▶ _EXERCISE INSTRUCTIONS_:
Please reproduce the entries in full. Keep every character the same.

= = = = = = =

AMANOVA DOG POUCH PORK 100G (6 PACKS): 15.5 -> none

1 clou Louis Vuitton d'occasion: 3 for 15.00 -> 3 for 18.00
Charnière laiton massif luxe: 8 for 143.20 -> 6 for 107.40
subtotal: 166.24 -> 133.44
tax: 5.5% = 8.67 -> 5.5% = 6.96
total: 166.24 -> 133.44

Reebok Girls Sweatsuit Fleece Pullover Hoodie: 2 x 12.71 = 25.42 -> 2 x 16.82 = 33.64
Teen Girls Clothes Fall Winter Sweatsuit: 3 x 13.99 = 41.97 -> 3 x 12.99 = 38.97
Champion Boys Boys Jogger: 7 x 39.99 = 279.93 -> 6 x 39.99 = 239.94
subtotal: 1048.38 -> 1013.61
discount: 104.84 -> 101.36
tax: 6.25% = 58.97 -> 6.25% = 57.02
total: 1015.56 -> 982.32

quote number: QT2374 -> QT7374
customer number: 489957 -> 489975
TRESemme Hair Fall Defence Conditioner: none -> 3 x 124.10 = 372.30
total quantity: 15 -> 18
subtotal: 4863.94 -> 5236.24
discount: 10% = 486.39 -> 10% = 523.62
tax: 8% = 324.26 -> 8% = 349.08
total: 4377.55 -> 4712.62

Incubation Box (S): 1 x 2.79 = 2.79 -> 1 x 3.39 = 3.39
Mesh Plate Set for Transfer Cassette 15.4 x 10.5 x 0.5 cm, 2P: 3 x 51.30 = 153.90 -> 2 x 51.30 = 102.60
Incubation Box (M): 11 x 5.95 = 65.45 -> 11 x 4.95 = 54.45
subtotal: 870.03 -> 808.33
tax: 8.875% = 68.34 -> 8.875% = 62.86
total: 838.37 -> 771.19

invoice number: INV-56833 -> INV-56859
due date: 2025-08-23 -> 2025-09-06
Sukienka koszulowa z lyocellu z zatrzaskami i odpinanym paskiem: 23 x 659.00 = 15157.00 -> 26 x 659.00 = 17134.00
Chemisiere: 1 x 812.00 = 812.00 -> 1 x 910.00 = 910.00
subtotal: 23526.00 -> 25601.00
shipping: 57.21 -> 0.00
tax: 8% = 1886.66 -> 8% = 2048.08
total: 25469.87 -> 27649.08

= = = = = = =

▶ _TASK SOLUTION_:
AMANOVA DOG POUCH PORK 100G (6 PACKS): 15.5 -> none

1 clou Louis Vuitton d'occasion: 3 for 15.00 -> 3 for 18.00
Charnière laiton massif luxe: 8 for 143.20 -> 6 for 107.40
subtotal: 166.24 -> 133.44
tax: 5.5% = 8.67 -> 5.5% = 6.96
total: 166.24 -> 133.44

Reebok Girls Sweatsuit Fleece Pullover Hoodie: 2 x 12.71 = 25.42 -> 2 x 16.82 = 33.64
Teen Girls Clothes Fall Winter Sweatsuit: 3 x 13.99 = 41.97 -> 3 x 12.99 = 38.97
Champion Boys Boys Jogger: 7 x 39.99 = 279.93 -> 6 x 39.99 = 239.94
subtotal: 1048.38 -> 1013.61
discount: 104.84 -> 101.36
tax: 6.25% = 58.97 -> 6.25% = 57.02
total: 1015.56 -> 982.32

quote number: QT2374 -> QT7374
customer number: 489957 -> 489975
TRESemme Hair Fall Defence Conditioner: none -> 3 x 124.10 = 372.30
total quantity: 15 -> 18
subtotal: 4863.94 -> 5236.24
discount: 10% = 486.39 -> 10% = 523.62
tax: 8% = 324.26 -> 8% = 349.08
total: 4377.55 -> 4712.62

Incubation Box (S): 1 x 2.79 = 2.79 -> 1 x 3.39 = 3.39
Mesh Plate Set for Transfer Cassette 15.4 x 10.5 x 0.5 cm, 2P: 3 x 51.30 = 153.90 -> 2 x 51.30 = 102.60
Incubation Box (M): 11 x 5.95 = 65.45 -> 11 x 4.95 = 54.45
subtotal: 870.03 -> 808.33
tax: 8.875% = 68.34 -> 8.875% = 62.86
total: 838.37 -> 771.19

invoice number: INV-56833 -> INV-56859
due date: 2025-08-23 -> 2025-09-06
Sukienka koszulowa z lyocellu z zatrzaskami i odpinanym paskiem: 23 x 659.00 = 15157.00 -> 26 x 659.00 = 17134.00
Chemisiere: 1 x 812.00 = 812.00 -> 1 x 910.00 = 910.00
subtotal: 23526.00 -> 25601.00
shipping: 57.21 -> 0.00
tax: 8% = 1886.66 -> 8% = 2048.08
total: 25469.87 -> 27649.08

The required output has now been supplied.